FIGURE 2. Lag correlation coefficients between seasonal (MAM, JJA, SON, and DJF) precipitation anomalies and the AAO index over the period of 12/1978–11/2017: (A) for 325 stations in Australia at a 29-season lag and (B) for 33 SA stations with various lags. And partial correlation coefficients between seasonal precipitation at a 29-season lag with the AAO index: (C) independent of Niño-3.4 in pace with AAO and (D) independent of Nino 3.4 in pace with precipitation. The shaded areas in (A), (C), and (D) and dash lines in (B) indicate statistically significance exceeding the 95% level. Yellow dots in (A), (C), and (D) represent the sites for which correlation coefficients are statistically significant above the 95% confidence level. The red squares in (B) are the 33-site average correlation coefficients at various lags, and blue solid symbols show the number of stations with significant lag correlations.
The lag correlation between seasonal precipitation and seasonal AAO index is examined over a wide range of time lags, varying from zero season to 36 seasons (Figure 2B). The 29-season lag correlation clearly stands out, with 17 stations with significant lag correlation. At some other time lags (e.g., 8, 11, 24, 26, and 34 seasons), significant correlation exists for six to eight stations. It can be explained by internal cycles in the AAO index (Supplementary Figure S1). The result that a much smaller number of stations with significant correlation with the AAO index at these lags than the 29-season lag suggests that the 29-season lag correlation is the primary one and more likely to have a physical basis.
To make sure that this apparent lag correlation between precipitation and SAM is not an artifact from a possible correlation of precipitation and ENSO, partial correlation has been done for precipitation and SAM at a 29-season lag independent of ENSO (represented by Nino-3.4), for two time offsets for ENSO, 0 season with SAM (Figure 2C), and 0 season with precipitation (Figure 2D). Similar spatial patterns of 29-season lag correlation with SAM, to the original analysis shown in Figure 2A, are revealed.
Most of the 17 sites with significant 29-season lag correlation with AAO index are located to the south of Goyder’s line, making them an important precipitation prediction target for agriculture planning. The average rainfall anomaly of these 17 sites is thus used as the South Australia SAM sensitive seasonal precipitation anomaly (hereafter referred to as SAP) for further analysis. The correlation coefficient of the concurrent NOAA SAM index with the SAP time series during 1957–2017 is insignificant, which is consistent with previous studies (Risbey et al., 2009; Ho et al., 2012). However, at a 29-season lag, the two time-series are correlated with a correlation coefficient of 0.147, which is significant above the 98% confidence level.

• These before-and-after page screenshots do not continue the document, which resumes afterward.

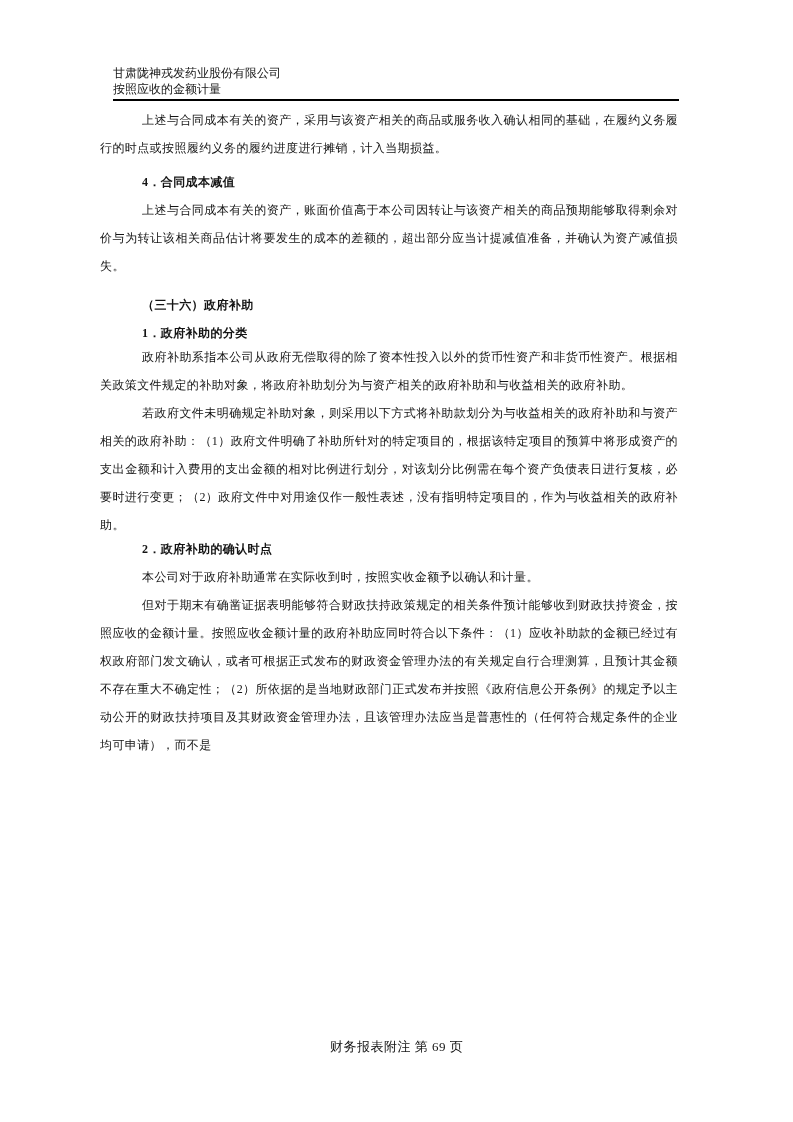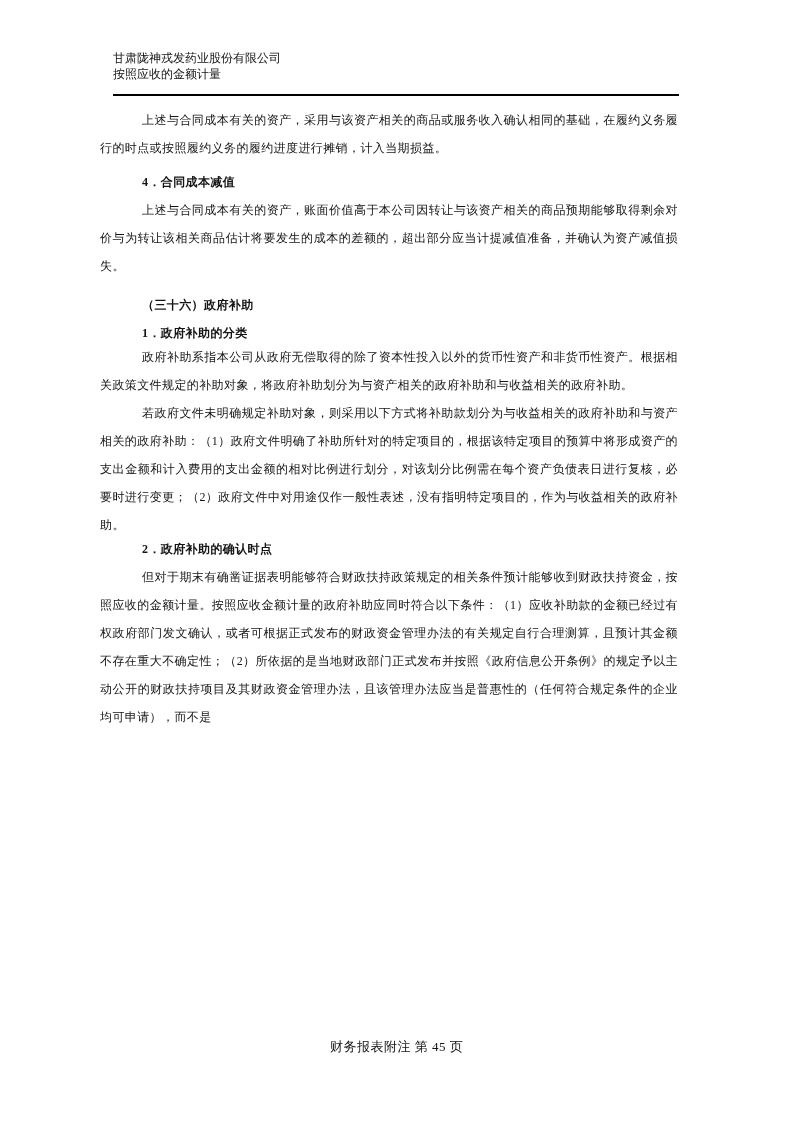--- a/index.html
+++ b/index.html
@@ -16,12 +16,12 @@
   .doc-header {
     position: absolute;
     left: 113px;
-    top: 50px;
+    top: 65px;
     width: 566px;
     font-size: 12px;
     line-height: 16px;
     border-bottom: 2px solid #000;
-    padding-bottom: 12px;
+    padding-bottom: 2px;
   }
   .doc-header div { white-space: nowrap; }
   

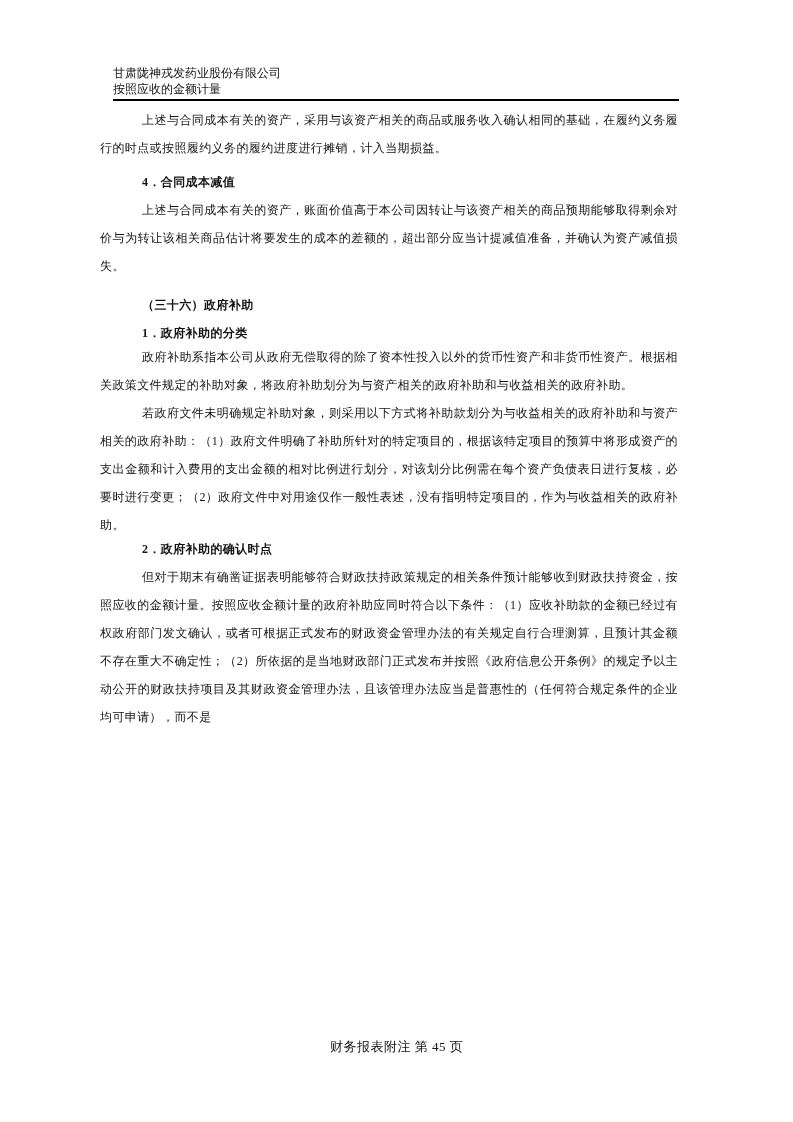--- a/index.html
+++ b/index.html
@@ -71,6 +71,7 @@
     <p class="para mtn4">政府补助系指本公司从政府无偿取得的除了资本性投入以外的货币性资产和非货币性资产。根据相关政策文件规定的补助对象，将政府补助划分为与资产相关的政府补助和与收益相关的政府补助。</p>
     <p class="para">若政府文件未明确规定补助对象，则采用以下方式将补助款划分为与收益相关的政府补助和与资产相关的政府补助：（1）政府文件明确了补助所针对的特定项目的，根据该特定项目的预算中将形成资产的支出金额和计入费用的支出金额的相对比例进行划分，对该划分比例需在每个资产负债表日进行复核，必要时进行变更；（2）政府文件中对用途仅作一般性表述，没有指明特定项目的，作为与收益相关的政府补助。</p>
     <p class="hd mtn4">2．政府补助的确认时点</p>
+    <p class="para">本公司对于政府补助通常在实际收到时，按照实收金额予以确认和计量。</p>
     <p class="para">但对于期末有确凿证据表明能够符合财政扶持政策规定的相关条件预计能够收到财政扶持资金，按照应收的金额计量。按照应收金额计量的政府补助应同时符合以下条件：（1）应收补助款的金额已经过有权政府部门发文确认，或者可根据正式发布的财政资金管理办法的有关规定自行合理测算，且预计其金额不存在重大不确定性；（2）所依据的是当地财政部门正式发布并按照《政府信息公开条例》的规定予以主动公开的财政扶持项目及其财政资金管理办法，且该管理办法应当是普惠性的（任何符合规定条件的企业均可申请），而不是</p>
   </div>
 

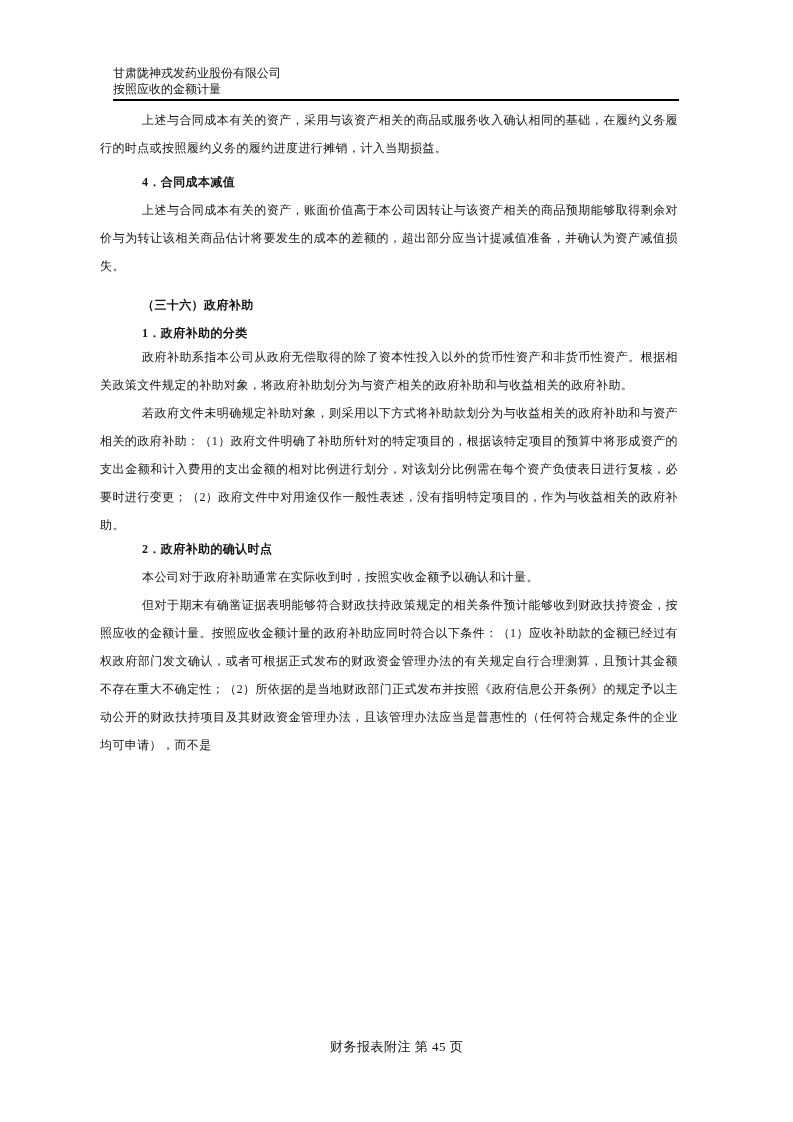--- a/index.html
+++ b/index.html
@@ -75,7 +75,7 @@
     <p class="para">但对于期末有确凿证据表明能够符合财政扶持政策规定的相关条件预计能够收到财政扶持资金，按照应收的金额计量。按照应收金额计量的政府补助应同时符合以下条件：（1）应收补助款的金额已经过有权政府部门发文确认，或者可根据正式发布的财政资金管理办法的有关规定自行合理测算，且预计其金额不存在重大不确定性；（2）所依据的是当地财政部门正式发布并按照《政府信息公开条例》的规定予以主动公开的财政扶持项目及其财政资金管理办法，且该管理办法应当是普惠性的（任何符合规定条件的企业均可申请），而不是</p>
   </div>
 
-  <div class="doc-footer">财务报表附注 第 45 页</div>
+  <div class="doc-footer">财务报表附注 第 69 页</div>
 
 </div>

To examine how robust this lag correlation varies over time, the 29-season lag SAP-SAM correlation is calculated with a 45-season moving window, based on two selected SAM indices. The size of the moving window is chosen to see if this lag correlation persists across decades. The result indicates that the significant lag correlation started around 1984, lasting for about 15 years (Figure 3, referenced to the SAM time). This time window is coincident with a positive IPO (or PDO) (1979–1998) (Salinger et al., 2001; Dong and Dai, 2015; Henley et al., 2015), offset by a half-length of the moving window (∼5 years) (Figure 3). Beyond this time period, no significant 29-season lag correlation exists between SAP and SAM. Within the positive IPO phase, the lag correlation coefficients fluctuate below the significant threshold in some occasions, which is likely associated with the small moving window size and disturbance from other factors (e.g., ENSO and IOD). This result suggests that the 29-season lag SAP–SAM relationship has a decadal variability, in rhythm with IPO, with the significant correlation occurring only in positive IPO.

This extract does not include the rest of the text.